4. Ribolla gialla 2012

Bianco IGT — Ribolla gialla 100%
3 viti AIS 2017

Vinificazione: La fermentazione avviene in presenza delle bucce in tini troncoconici di rovere per 60–90 giorni. Finita la fermentazione, viene invecchiato in botti da 20 e 30 hl per 23 mesi e affinato in bottiglia per 6 mesi. I sedimenti presenti in bottiglia propri del vino lo conservano e lo proteggono.

Note di degustazione: Giallo dorato carico. Bouquet intenso ed etereo, con piacevoli note di erbe aromatiche e delicati cenni fruttati. In bocca è elegante e profondo, sostanzioso ma mai pesante, dotato di profonda mineralità.

5. Kaplja 2005

Bianco IGT — Chardonnay 40%, Friulano 35%, Malvasia istriana 25%
4 grappoli AIS 2009

Vinificazione: La fermentazione avviene in presenza delle bucce in tini troncoconici di rovere per 60–90 giorni. Finita la fermentazione, viene invecchiato in botti da 20 e 30 hl per 23 mesi e affinato in bottiglia per 6 mesi. I sedimenti presenti in bottiglia propri del vino lo conservano e lo proteggono.

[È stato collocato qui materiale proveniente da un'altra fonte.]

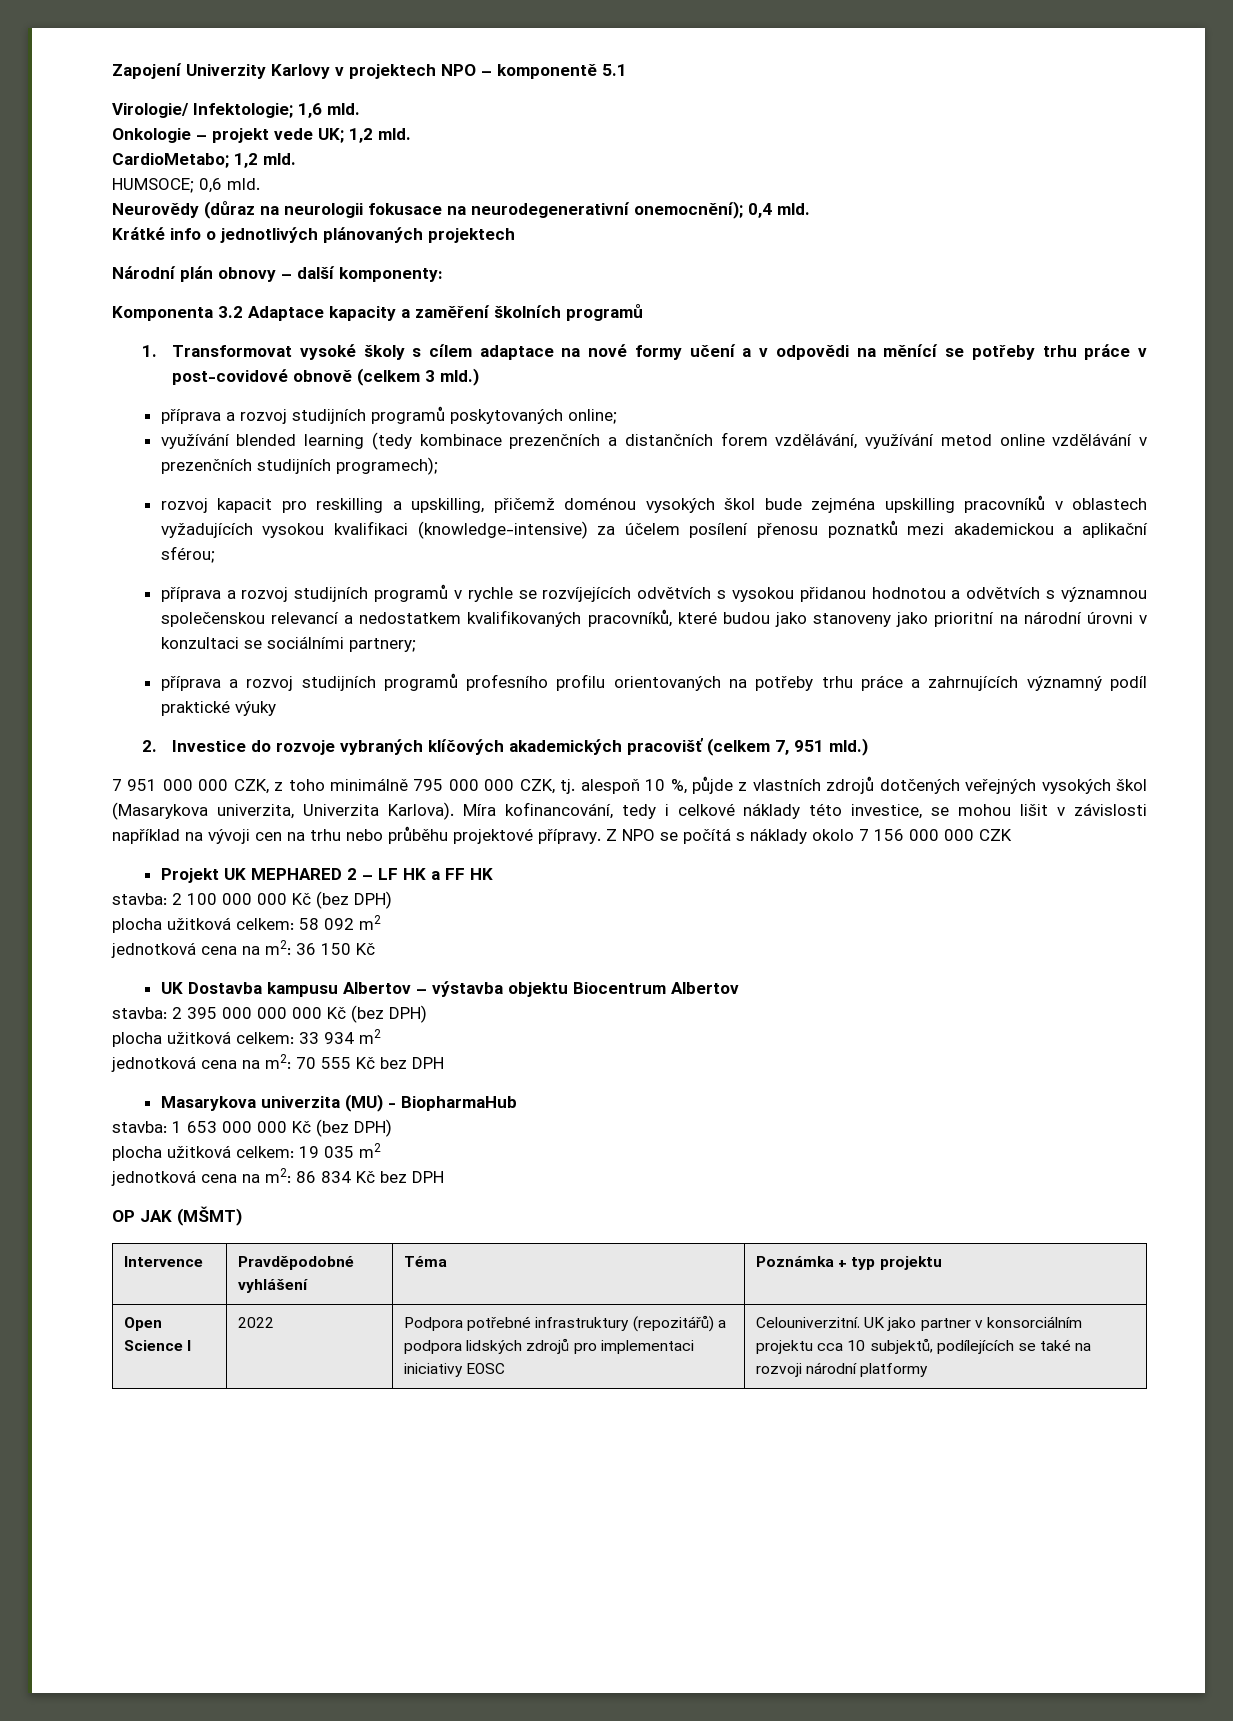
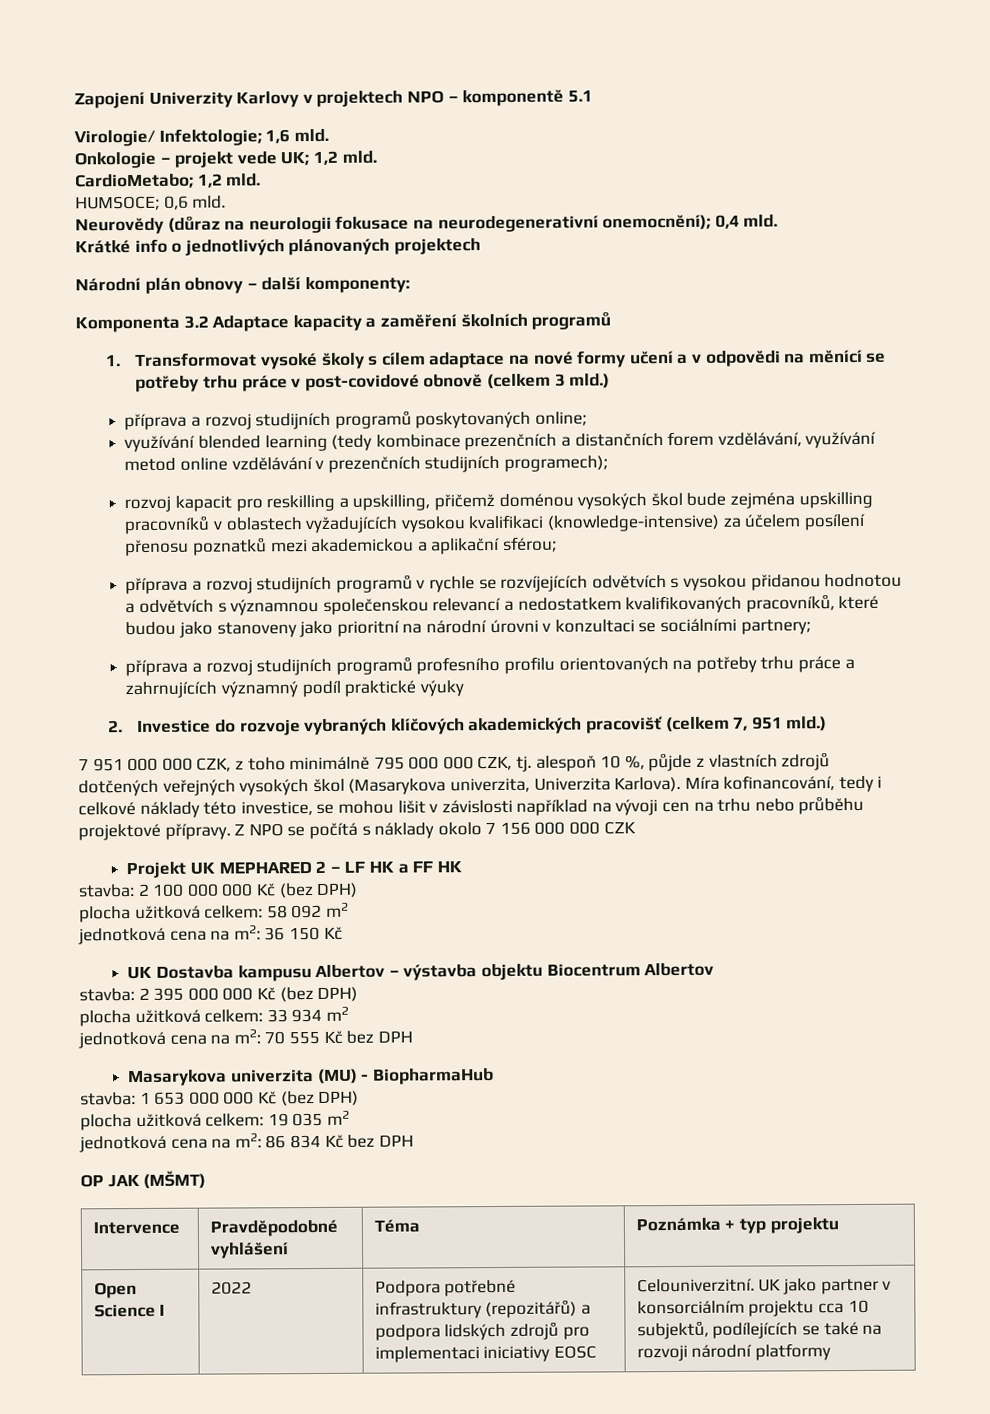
- stavba: 2 395 000 000 000 Kč (bez DPH)
+ stavba: 2 395 000 000 Kč (bez DPH)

Note di degustazione: Giallo dorato carico con sfumature ambrate, dai sentori intensi e complessi di frutta a polpa gialla dolce e matura, albicocca disidratata e candita, miele e vaniglia, con una leggera spruzzata di agrumi. In bocca è incredibilmente cremoso e ampio, quasi burroso con sentori speziati sul lunghissimo finale.

6. Ribolla gialla 2009

Bianco IGT Ribolla gialla 100%
5 grappoli AIS 2014

Vinificazione: La fermentazione avviene in presenza delle bucce in tini troncoconici di rovere per 60–90 giorni. Finita la fermentazione, viene invecchiato in botti da 20 e 30 hl per 23 mesi e affinato in bottiglia per 6 mesi. I sedimenti presenti in bottiglia propri del vino lo conservano e lo proteggono.

Note di degustazione: è caratterizzata da un luminoso giallo ambrato. Il vino possiede un bouquet intenso ed etereo, con piacevoli note di erbe aromatiche e delicati sentori fruttati. Al palato si rivela elegante e profondo, con un piacevole gusto fresco e minerale.